(Recorded data)

= Beginning of Section =

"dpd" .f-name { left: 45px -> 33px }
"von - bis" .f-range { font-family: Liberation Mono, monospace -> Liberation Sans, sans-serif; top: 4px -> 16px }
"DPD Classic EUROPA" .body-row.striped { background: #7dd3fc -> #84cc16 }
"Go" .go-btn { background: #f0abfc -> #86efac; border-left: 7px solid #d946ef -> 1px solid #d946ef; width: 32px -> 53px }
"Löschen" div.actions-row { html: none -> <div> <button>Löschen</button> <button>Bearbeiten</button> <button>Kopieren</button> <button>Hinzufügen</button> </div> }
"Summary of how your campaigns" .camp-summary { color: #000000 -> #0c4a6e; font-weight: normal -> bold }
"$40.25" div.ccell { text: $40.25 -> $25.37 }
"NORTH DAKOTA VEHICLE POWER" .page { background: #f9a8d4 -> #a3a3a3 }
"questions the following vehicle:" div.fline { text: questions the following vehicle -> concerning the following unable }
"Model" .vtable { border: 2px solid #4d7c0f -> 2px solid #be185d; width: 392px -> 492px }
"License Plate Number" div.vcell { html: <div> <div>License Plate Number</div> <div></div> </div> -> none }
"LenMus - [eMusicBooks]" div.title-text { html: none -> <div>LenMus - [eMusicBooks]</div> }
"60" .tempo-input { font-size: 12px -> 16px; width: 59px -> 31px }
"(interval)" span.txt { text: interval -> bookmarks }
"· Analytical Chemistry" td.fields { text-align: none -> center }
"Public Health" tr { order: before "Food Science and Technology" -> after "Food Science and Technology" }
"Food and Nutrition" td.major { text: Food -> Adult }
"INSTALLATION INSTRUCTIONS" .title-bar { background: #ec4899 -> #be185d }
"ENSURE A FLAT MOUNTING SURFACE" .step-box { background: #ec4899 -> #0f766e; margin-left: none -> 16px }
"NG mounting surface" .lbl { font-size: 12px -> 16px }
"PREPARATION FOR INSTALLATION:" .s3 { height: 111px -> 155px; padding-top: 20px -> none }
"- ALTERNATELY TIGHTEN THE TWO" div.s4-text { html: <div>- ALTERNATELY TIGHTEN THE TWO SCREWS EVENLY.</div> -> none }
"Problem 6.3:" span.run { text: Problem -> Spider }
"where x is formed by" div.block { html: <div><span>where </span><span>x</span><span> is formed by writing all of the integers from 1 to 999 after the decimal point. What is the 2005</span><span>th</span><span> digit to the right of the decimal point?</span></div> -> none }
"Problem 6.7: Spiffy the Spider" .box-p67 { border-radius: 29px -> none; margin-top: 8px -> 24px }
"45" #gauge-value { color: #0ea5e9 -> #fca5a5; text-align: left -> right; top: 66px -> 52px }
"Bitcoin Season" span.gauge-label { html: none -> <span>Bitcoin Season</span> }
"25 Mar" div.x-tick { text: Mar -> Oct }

= End of Section =

WORK INSTRUCTIONS:
Check the records above and copy each line that has the string "after".

SOLUTION FOR THIS TASK:
"Public Health" tr { order: before "Food Science and Technology" -> after "Food Science and Technology" }
"where x is formed by" div.block { html: <div><span>where </span><span>x</span><span> is formed by writing all of the integers from 1 to 999 after the decimal point. What is the 2005</span><span>th</span><span> digit to the right of the decimal point?</span></div> -> none }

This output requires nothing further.